小姑娘低眉順眼的樣子,看不到曾經的張揚跋扈和貪得無厭,看了她半響的薄言,薄唇動了動,卻沒回應她。

餘染也不在意,反正薄言從來就不喜歡她,從她表白開始,薄言就沒有半絲好臉色,甚至獨自一人搬出了薄家,目的不言而喻,就是為了避開她。

能出現在醫院,實屬不易。

她不是原主,不會因為薄言的冷漠而傷心難過。

薄言看著她被紗布厚厚裹著的脖頸,腦袋也是,五顏六色的頭發,雞窩一樣亂七八糟的披散著,眉頭嫌惡的皺起,多看一眼都嫌辣眼睛,還有那臉上畫得跟鬼一樣的妝容。

“我媽一會兒就到,在她來之前,你就先想想,怎麽解釋自己休學不報的事情,不查不知道,威脅老師,狠揍同窗,本事啊!”

怎麽聽,都從他嘴裏聽出了厭惡和咬牙切齒。

餘染頂著巨大威壓也是一言難盡,原主死了一了百了,她穿過來卻承受這無妄之災,本身跟她沒關係,最後卻讓她來背這鍋。

不過,算了,既然活在別人身體裏,她頂鍋似乎也沒什麽不對。

她腦袋幾乎埋到被褥裏,薄言聲音染上一抹不耐煩,“無聲反抗?”

餘染舌尖卷了一下,還未出聲,一道明豔的身影就衝了進來,穿著得體,妝容精致,隻是,哭得有些慘,“染染,寶寶,你沒事吧!嚇死幹媽了。”

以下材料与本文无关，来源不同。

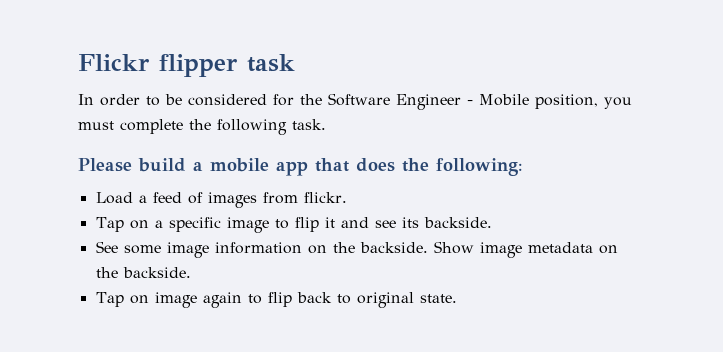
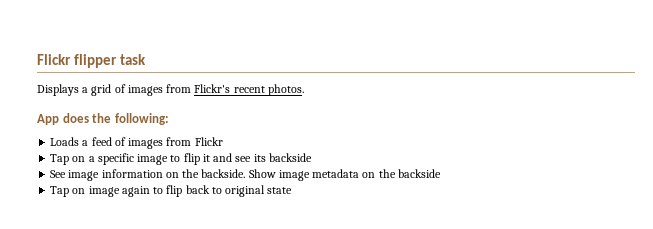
- In order to be considered for the Software Engineer - Mobile position, you must complete the following task.
- Please build a mobile app that does the following:
+ Displays a grid of images from Flickr's recent photos.
+ App does the following:
- Load a feed of images from flickr.
+ Loads a feed of images from Flickr
- Tap on a specific image to flip it and see its backside.
+ Tap on a specific image to flip it and see its backside
- See some image information on the backside.
+ See image information on the backside.
- Show image metadata on the backside.
+ Show image metadata on the backside
- Tap on image again to flip back to original state.
+ Tap on image again to flip back to original state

貴婦人哭得梨花帶雨,聲音都帶著顫抖,前世的傅餘染是個孤兒,沒被人這麽關心過,原主的記憶中,來自這個貴婦人的關心,絕不作假。

此時產生共情,隻想安慰眼前的貴婦人,想讓她別哭。

但是一開口,嘶啞的聲線拉扯著神經痛苦不跌,她五官皺成小小的一團。

貴婦人掀開她的薄被準備去查探她的傷勢,卻被餘染製止,她勉強露出一個笑容,衝著貴婦人搖搖頭,“沒事!”

說出的是氣音,很輕……

貴婦人不放心,催促薄言去問問醫生,薄言眉間褶皺加深,樣子不耐。

薄媽媽憤怒的看著他,“我使喚不動你了怎麽著?”

“媽——”薄言揉著疲憊的眉心,對著薄媽媽的發難無奈又抗拒。

他甚至懷疑,這個孩子有這麽驕縱的一天,跟他家人的縱容也脫離不了關係。

謝城推門進來的時候,感覺到了詭異的氣氛,進也不是,退也不是,薄媽媽抱怨一通,他知道了其中的關鍵。

掃向病**的目光更加厭惡了。

但是麵對薄媽媽,謝城也不敢表現得太明顯,“夫人放心,我去詢問過了,沒多大事,好好休養兩天後就能出院回家。”

看著餘染毫無血色的臉,薄媽媽憂心忡忡,在一旁坐下握住她的手,滿臉憐愛,“染染寶寶,聽幹媽的話,咱們好了,就回家,嗯?斐城那邊的學校也別去了,咱們就在帝都上學,嗯?”

看著薄媽媽對自己滿心滿眼的關心,餘染實在是說不出拒絕的話,雖然明白薄言對她的厭惡。